Lively enough during the musical sequences, the movie comes to a standstill during the dramatic ones. Here the teenage DJ (Columbus Short) feels guilty about the death of his younger brother, who was killed on the walk home from the dance-off.
Transplanted from the mean streets of Los Angeles to ivy-covered Truth University in Atlanta, DJ naturally feels out of place. But when he sees fraternities recruiting across campus with military-precision dance routines (they call it stepping), he figures he might belong after all.
He also wants to impress April (Meagan Good), even though her boyfriend Grant (Darrin Henson) is the reigning cock of the walk at the annual college stepping contest. DJ's decision now becomes easier as he decides to pledge at a frat where he can teach a group of underdogs some fresh moves.

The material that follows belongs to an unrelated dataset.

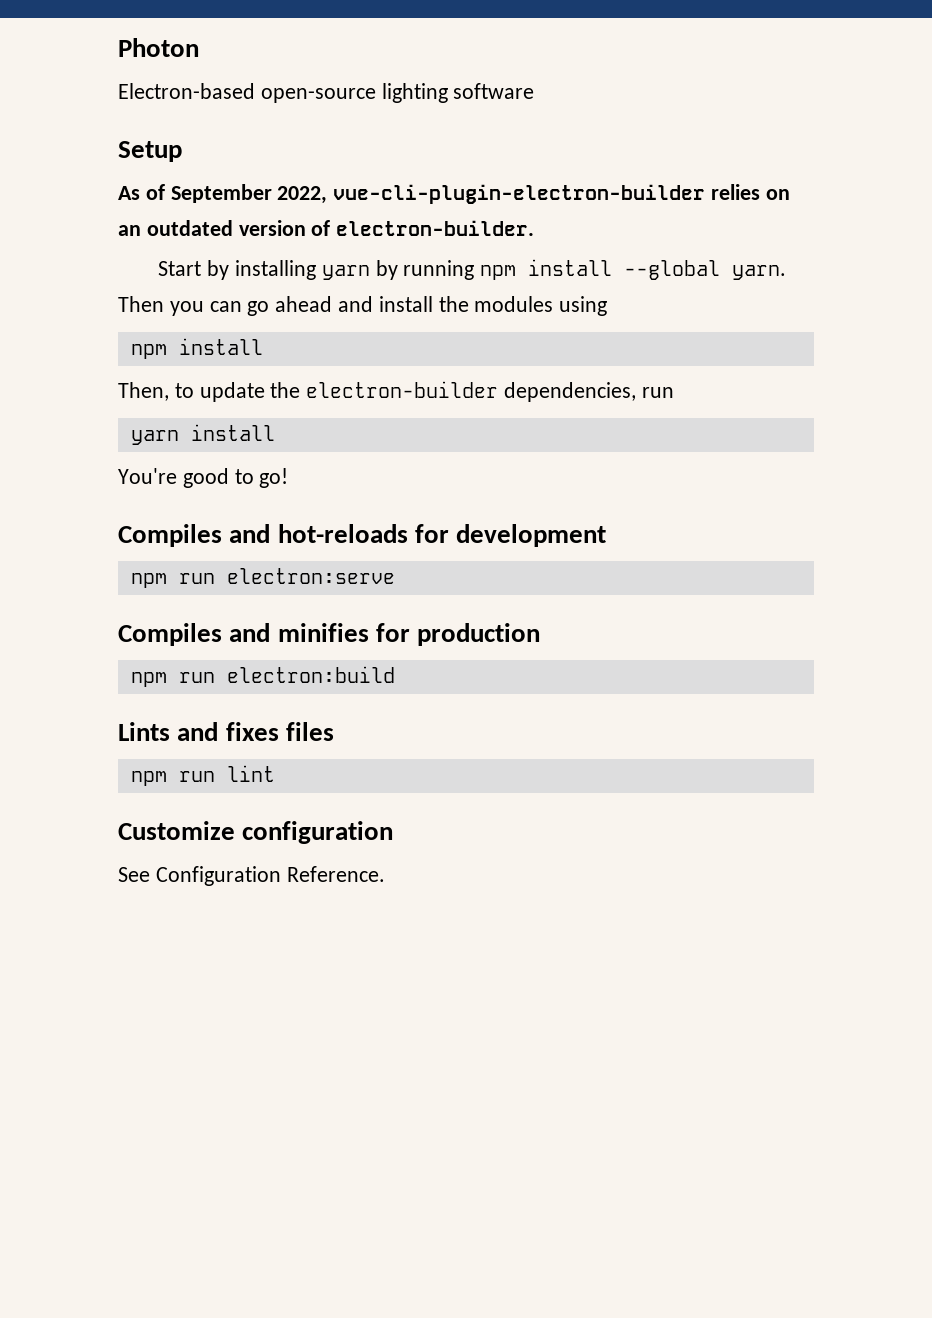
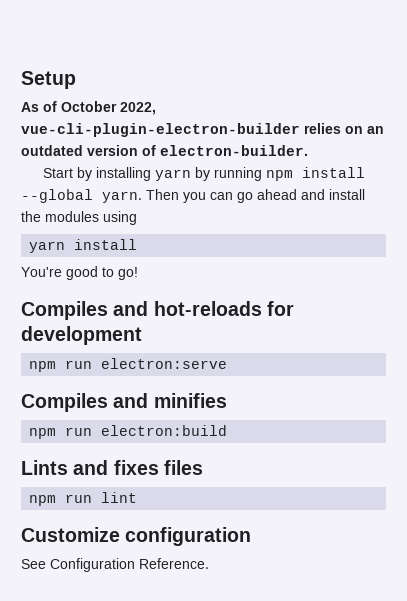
[118,38,199,57] [118,83,535,103] Photon // Electron-based open-source lighting software // -> (21, 80) none
[170,184,272,203] September -> [61,101,117,112] October
[130,338,263,359] [118,381,674,402] // npm install // Then, to update the electron-builder dependencies, run -> (137, 218) none
[375,623,541,646] for production -> (227, 400) none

Short and Good enjoy some decent chemistry despite their limited acting chops. His transformation from hate-the-world street kid to professional student is solely in service of the script.
Good looks great but shows her true abilities in stilted scenes with her daddy (Allan Louis), the university provost who disapproves of DJ and tries to get him thrown out of school for lying about his arrest record.
Though threatening throughout, the movie turns to sap when DJ makes a pilgrimage to the campus' Heritage Hall. Here the framed photos of Rosa Parks, Martin Luther King Jr. and Esther Rolle remind him that he is not alone in his struggle.
Are the dancers at least amazing? It's hard to say because novice director Sylvain White never gives us a decent look at them. It's hard to see much when shots are delivered like lightning flashes. The camera stops long enough only at the end of a routine (the silliest part), where DJ's crew is usually poised like striking cobras.
At nearly two hours, Stomp the Yard would have been easier to watch if it had sped through the drama and paused more for all that fancy footwork.